**Task brief:**
Each entry that follows is to be retyped exactly. Pictures do not belong in the copy.

**Working data:**

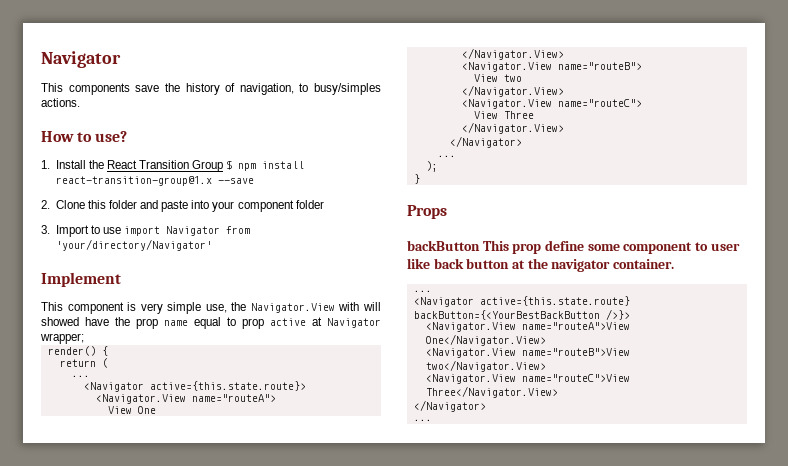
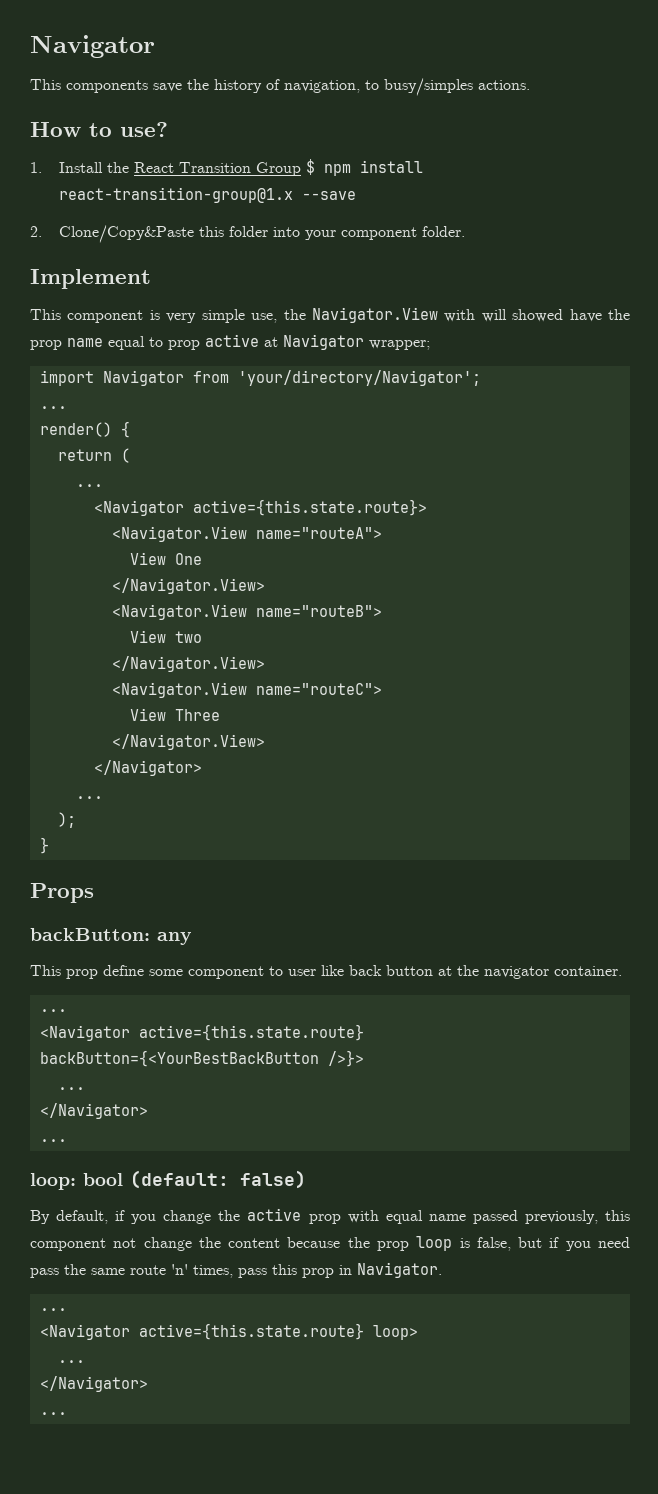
[55,200,85,209] Clone -> [58,225,194,243] Clone/Copy&Paste
[140,200,189,212] and paste -> (268, 231) none
[295,200,324,209] [41,225,251,237] [55,239,212,251] folder // 3. Import to use import Navigator from 'your/directory/Navigator' -> [421,226,465,237] folder.
(84, 338) none -> [39,370,481,386] [39,406,67,409] // import Navigator from 'your/directory/Navigator'; // ...
[407,240,480,251] backButton -> [30,928,192,945] backButton: any //
[425,322,630,332] [425,334,546,346] [425,348,630,358] [425,360,546,372] [425,374,630,384] [425,386,558,398] <Navigator.View name="routeA">View One</Navigator.View> // <Navigator.View name="routeB">View two</Navigator.View> // <Navigator.View name="routeC">View Three</Navigator.View> -> [57,1087,85,1090] [39,1103,148,1119] [39,1139,67,1142] [30,1170,306,1190] [30,1208,631,1224] [30,1236,631,1251] [30,1262,442,1278] [39,1308,67,1311] [39,1323,418,1340] [57,1360,85,1363] ... // </Navigator> // ... // loop: bool (default: false) // By default, if you change the active prop with equal name passed previously, this component not change the content because the prop loop is false, but if you need pass the same route 'n' times, pass this prop in Navigator. // ... // <Navigator active={this.state.route} loop> // ...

**Exercise result:**
[55,200,85,209] Clone -> [58,225,194,243] Clone/Copy&Paste
[140,200,189,212] and paste -> (268, 231) none
[295,200,324,209] [41,225,251,237] [55,239,212,251] folder // 3. Import to use import Navigator from 'your/directory/Navigator' -> [421,226,465,237] folder.
(84, 338) none -> [39,370,481,386] [39,406,67,409] // import Navigator from 'your/directory/Navigator'; // ...
[407,240,480,251] backButton -> [30,928,192,945] backButton: any //
[425,322,630,332] [425,334,546,346] [425,348,630,358] [425,360,546,372] [425,374,630,384] [425,386,558,398] <Navigator.View name="routeA">View One</Navigator.View> // <Navigator.View name="routeB">View two</Navigator.View> // <Navigator.View name="routeC">View Three</Navigator.View> -> [57,1087,85,1090] [39,1103,148,1119] [39,1139,67,1142] [30,1170,306,1190] [30,1208,631,1224] [30,1236,631,1251] [30,1262,442,1278] [39,1308,67,1311] [39,1323,418,1340] [57,1360,85,1363] ... // </Navigator> // ... // loop: bool (default: false) // By default, if you change the active prop with equal name passed previously, this component not change the content because the prop loop is false, but if you need pass the same route 'n' times, pass this prop in Navigator. // ... // <Navigator active={this.state.route} loop> // ...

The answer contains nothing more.